(RECORDS SUPPLIED Opens)
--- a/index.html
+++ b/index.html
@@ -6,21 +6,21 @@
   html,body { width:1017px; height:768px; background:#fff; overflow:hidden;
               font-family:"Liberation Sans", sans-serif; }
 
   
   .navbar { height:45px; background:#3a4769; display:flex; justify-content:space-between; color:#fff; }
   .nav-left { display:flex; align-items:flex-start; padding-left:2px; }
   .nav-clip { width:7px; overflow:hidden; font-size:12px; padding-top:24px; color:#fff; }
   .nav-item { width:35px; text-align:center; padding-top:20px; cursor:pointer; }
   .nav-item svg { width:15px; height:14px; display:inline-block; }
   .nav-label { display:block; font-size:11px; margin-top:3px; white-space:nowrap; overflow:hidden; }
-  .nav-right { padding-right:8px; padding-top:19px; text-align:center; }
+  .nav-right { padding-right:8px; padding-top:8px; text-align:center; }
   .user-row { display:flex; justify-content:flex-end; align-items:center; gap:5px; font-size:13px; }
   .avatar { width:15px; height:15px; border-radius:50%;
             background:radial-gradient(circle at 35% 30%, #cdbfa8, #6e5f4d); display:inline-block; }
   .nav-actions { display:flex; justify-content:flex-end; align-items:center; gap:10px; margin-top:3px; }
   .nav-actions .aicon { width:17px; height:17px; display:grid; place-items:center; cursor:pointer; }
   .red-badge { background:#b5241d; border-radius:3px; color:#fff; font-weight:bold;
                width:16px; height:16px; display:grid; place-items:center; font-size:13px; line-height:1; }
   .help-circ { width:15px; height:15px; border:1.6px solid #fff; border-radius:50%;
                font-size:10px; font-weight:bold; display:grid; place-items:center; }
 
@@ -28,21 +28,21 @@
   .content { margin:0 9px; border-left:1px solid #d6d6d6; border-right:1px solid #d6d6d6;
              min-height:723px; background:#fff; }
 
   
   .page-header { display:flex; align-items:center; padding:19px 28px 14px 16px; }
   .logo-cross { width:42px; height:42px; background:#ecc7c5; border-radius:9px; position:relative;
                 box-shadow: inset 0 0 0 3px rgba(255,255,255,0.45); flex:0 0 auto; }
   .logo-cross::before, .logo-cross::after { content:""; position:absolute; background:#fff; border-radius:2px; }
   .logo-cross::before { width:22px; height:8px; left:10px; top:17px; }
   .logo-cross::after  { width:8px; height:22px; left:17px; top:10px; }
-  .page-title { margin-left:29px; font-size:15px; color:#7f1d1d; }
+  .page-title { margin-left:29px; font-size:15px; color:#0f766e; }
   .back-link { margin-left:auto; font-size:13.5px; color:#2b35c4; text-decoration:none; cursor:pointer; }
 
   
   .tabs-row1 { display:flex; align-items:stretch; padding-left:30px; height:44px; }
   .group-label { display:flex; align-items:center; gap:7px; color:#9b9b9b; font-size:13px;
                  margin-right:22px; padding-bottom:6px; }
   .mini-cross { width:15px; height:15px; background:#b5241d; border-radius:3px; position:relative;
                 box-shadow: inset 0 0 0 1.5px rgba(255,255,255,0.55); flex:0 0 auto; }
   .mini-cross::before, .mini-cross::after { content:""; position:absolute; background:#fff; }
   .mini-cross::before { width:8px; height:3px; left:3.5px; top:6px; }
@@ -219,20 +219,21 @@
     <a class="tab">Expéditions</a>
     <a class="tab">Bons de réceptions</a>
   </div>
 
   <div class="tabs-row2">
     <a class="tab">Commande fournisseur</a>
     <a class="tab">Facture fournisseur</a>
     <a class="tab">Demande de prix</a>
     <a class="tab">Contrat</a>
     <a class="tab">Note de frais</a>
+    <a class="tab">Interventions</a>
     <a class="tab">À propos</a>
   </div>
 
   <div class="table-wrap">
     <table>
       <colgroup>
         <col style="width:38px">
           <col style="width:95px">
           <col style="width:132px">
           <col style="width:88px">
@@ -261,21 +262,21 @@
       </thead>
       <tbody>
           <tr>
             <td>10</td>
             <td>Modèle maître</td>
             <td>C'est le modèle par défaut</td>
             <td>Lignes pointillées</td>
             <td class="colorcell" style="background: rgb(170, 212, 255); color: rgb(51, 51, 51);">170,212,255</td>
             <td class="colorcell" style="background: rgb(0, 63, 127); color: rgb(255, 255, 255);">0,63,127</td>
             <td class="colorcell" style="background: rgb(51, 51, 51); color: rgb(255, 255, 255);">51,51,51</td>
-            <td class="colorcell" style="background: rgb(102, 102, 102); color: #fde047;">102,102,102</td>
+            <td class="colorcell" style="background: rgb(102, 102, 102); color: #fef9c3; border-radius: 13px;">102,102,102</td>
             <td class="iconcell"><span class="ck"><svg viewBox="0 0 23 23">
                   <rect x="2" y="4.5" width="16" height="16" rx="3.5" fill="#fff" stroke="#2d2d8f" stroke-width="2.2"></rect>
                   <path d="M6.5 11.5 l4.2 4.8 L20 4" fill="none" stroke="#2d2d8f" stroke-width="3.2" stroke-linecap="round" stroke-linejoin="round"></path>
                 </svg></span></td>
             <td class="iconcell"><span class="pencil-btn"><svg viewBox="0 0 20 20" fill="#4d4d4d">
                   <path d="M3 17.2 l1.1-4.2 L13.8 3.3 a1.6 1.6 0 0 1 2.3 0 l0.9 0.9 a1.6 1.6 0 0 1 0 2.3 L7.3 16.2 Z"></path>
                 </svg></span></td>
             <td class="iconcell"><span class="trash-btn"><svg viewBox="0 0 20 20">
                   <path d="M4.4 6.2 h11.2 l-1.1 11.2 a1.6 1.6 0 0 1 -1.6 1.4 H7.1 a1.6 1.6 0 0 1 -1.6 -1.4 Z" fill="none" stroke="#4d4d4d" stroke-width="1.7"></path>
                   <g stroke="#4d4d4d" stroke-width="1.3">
(RECORDS SUPPLIED Closes)
(RECORDS SUPPLIED Opens)
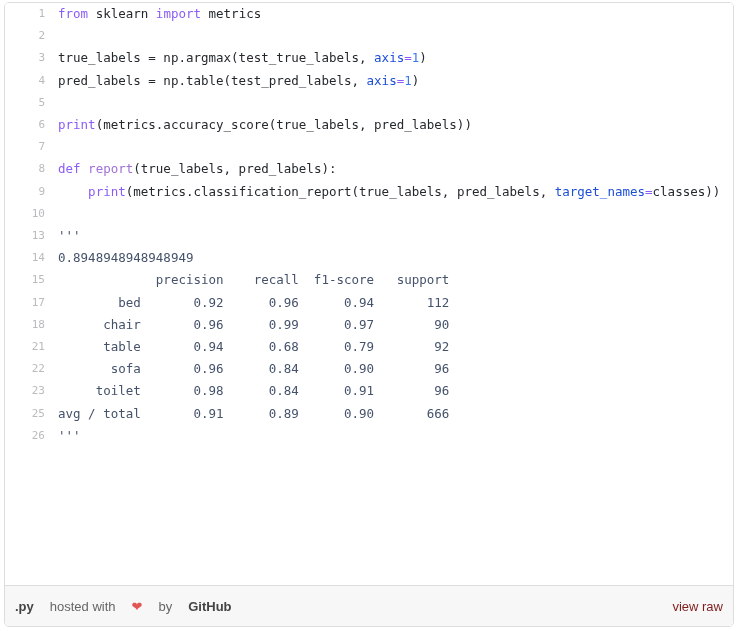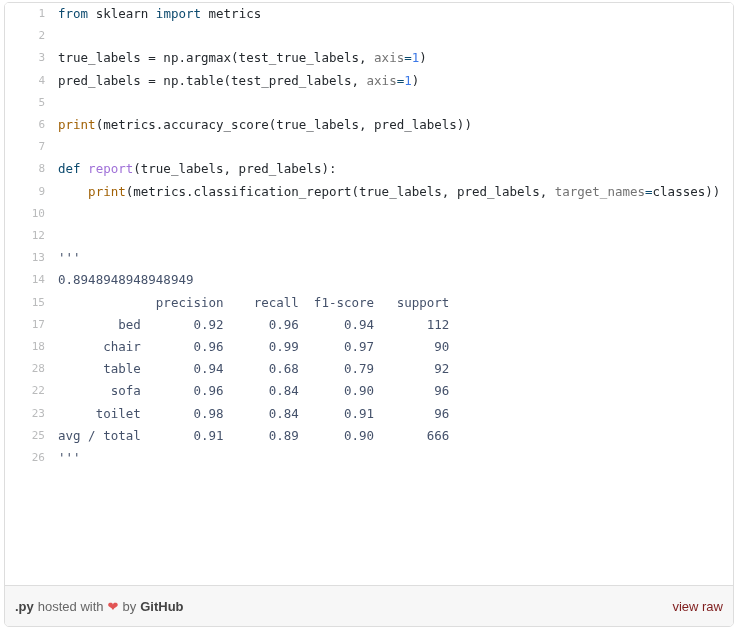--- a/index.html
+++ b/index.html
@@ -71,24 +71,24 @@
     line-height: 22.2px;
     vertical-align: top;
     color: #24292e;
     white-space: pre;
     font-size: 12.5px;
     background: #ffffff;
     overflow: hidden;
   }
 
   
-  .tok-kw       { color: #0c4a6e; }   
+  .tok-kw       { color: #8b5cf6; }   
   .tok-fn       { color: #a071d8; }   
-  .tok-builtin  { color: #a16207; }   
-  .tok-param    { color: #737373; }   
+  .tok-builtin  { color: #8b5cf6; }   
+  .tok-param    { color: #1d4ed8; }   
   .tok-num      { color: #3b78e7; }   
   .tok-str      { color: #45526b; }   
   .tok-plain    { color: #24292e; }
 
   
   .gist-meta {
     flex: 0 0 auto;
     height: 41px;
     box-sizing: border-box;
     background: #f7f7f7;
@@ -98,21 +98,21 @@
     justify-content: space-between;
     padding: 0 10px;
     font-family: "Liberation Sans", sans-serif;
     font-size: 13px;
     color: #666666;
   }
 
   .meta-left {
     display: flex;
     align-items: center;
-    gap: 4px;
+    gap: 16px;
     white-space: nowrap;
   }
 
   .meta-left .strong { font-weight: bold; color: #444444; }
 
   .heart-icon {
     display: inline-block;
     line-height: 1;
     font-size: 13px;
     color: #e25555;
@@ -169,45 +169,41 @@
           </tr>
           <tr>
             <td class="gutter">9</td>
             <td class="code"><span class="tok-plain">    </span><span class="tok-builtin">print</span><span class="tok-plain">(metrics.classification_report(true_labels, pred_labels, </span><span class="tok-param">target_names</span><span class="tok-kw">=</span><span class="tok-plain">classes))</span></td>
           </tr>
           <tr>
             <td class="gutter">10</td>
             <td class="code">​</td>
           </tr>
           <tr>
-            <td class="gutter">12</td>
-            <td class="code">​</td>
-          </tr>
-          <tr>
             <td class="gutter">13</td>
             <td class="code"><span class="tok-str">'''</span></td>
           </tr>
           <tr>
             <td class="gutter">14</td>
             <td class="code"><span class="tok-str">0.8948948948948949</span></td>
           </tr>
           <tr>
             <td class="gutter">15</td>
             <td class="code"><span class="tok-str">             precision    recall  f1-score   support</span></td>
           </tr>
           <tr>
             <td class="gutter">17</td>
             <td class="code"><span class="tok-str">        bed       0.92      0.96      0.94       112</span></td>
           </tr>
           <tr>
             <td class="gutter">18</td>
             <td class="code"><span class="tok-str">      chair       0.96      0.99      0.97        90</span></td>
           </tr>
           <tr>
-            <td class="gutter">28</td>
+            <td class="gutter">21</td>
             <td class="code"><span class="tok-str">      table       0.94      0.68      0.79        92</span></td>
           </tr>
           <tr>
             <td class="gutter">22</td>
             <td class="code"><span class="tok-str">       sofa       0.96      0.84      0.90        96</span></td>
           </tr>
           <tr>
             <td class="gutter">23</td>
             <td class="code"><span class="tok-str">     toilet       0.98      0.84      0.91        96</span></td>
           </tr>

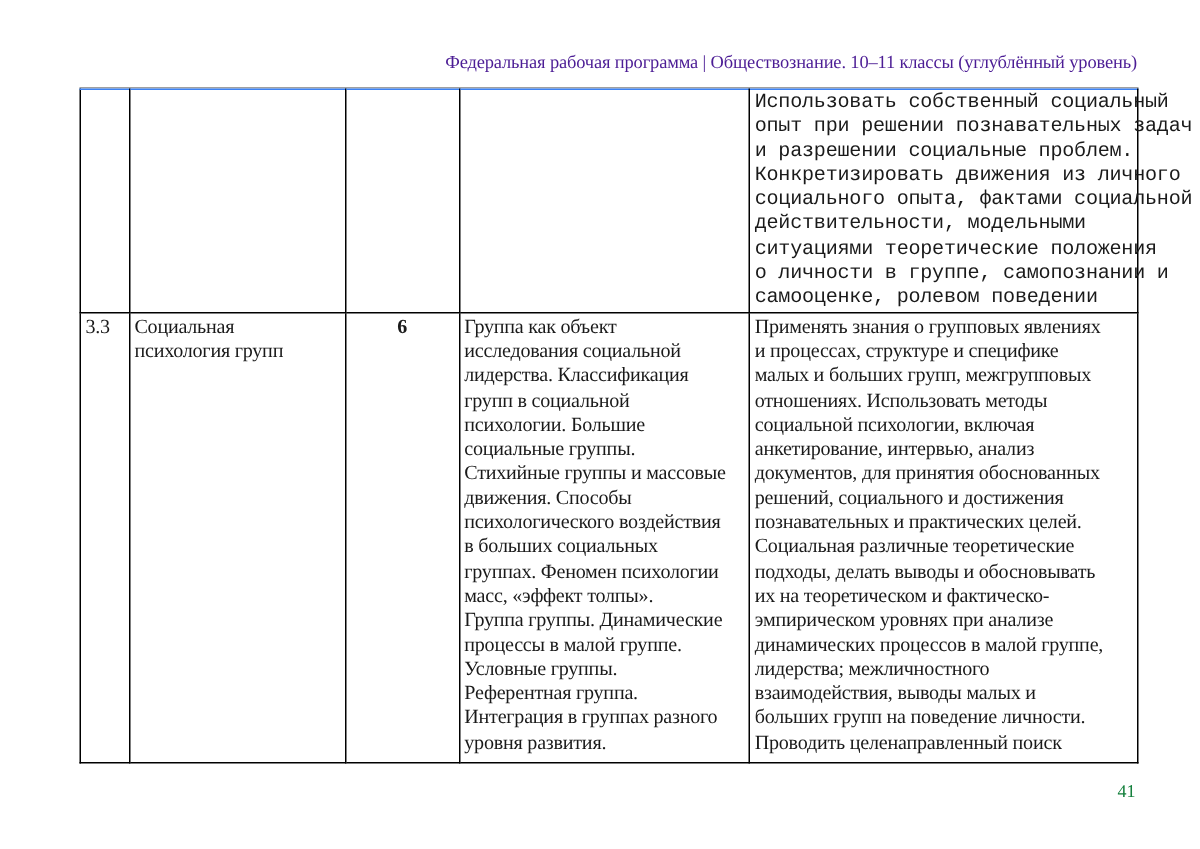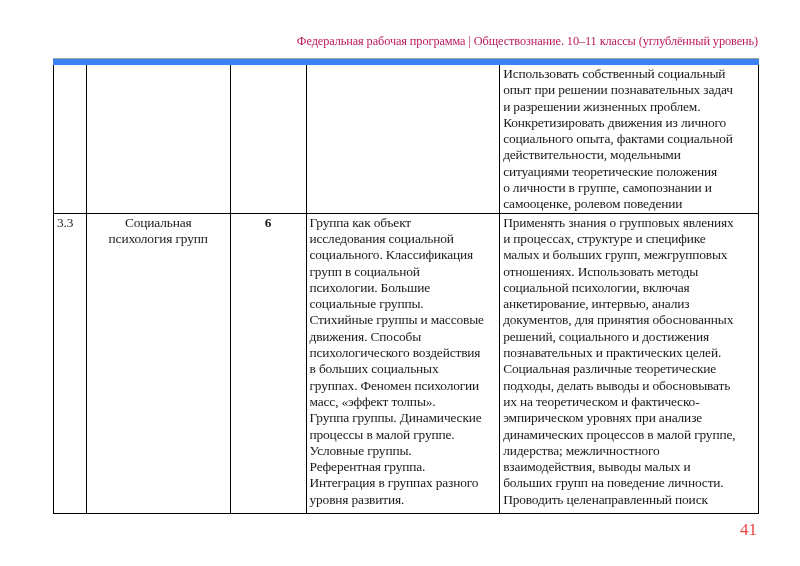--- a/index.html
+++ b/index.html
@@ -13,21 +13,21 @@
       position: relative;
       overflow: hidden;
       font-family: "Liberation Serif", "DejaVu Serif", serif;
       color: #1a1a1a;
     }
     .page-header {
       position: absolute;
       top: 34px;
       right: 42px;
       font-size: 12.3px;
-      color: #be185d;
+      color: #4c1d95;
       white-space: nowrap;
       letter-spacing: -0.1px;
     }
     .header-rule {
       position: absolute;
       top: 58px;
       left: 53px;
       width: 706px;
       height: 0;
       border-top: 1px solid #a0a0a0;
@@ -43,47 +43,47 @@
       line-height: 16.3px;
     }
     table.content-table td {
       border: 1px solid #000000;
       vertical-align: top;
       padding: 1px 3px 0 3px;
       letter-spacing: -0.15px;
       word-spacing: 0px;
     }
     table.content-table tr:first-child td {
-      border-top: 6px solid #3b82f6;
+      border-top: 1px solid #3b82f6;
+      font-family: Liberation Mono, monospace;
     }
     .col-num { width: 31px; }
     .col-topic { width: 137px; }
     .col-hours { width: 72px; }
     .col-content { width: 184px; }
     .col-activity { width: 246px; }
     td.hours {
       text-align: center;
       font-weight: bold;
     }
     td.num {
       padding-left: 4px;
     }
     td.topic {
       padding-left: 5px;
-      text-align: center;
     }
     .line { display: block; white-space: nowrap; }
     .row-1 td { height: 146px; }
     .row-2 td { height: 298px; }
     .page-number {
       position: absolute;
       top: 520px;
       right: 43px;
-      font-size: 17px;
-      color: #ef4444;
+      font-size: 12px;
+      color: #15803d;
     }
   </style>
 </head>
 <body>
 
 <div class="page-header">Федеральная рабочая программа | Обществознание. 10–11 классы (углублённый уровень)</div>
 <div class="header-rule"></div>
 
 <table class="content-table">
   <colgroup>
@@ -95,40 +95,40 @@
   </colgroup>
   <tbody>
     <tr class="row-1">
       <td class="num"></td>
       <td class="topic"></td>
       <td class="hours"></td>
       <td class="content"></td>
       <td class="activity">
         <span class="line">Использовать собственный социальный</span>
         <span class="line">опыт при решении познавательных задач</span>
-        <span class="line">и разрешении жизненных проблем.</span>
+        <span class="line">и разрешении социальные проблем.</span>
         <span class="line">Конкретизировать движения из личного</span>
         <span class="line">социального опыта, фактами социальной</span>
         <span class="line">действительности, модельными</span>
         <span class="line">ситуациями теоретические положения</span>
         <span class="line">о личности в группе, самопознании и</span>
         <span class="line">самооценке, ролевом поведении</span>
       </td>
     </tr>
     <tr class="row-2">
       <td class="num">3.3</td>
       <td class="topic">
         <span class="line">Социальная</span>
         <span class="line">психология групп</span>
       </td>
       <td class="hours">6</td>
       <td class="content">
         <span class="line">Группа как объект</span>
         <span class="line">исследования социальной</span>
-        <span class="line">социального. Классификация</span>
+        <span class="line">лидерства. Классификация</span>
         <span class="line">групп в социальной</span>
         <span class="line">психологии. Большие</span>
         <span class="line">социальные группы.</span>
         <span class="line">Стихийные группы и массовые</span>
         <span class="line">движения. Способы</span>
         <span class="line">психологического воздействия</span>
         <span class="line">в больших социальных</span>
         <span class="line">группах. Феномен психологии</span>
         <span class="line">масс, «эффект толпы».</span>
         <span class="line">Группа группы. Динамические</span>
(RECORDS SUPPLIED Closes)
(RECORDS SUPPLIED Opens)
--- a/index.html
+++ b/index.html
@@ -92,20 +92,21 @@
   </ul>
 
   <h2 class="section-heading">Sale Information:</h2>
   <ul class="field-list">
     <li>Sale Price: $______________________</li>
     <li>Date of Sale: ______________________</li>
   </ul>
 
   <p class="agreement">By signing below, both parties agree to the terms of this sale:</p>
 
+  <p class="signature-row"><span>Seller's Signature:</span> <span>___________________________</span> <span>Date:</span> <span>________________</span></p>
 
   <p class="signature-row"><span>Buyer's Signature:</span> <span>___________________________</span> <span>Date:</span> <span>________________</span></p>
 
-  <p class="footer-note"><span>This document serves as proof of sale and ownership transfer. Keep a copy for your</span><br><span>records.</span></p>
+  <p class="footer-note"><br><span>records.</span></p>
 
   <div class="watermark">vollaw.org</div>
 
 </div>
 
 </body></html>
(RECORDS SUPPLIED Closes)
--- TASK STATEMENT ---
Your answer should be one number: how many lines in the material hold the string "footer".

--- WRITTEN SOLUTION ---
2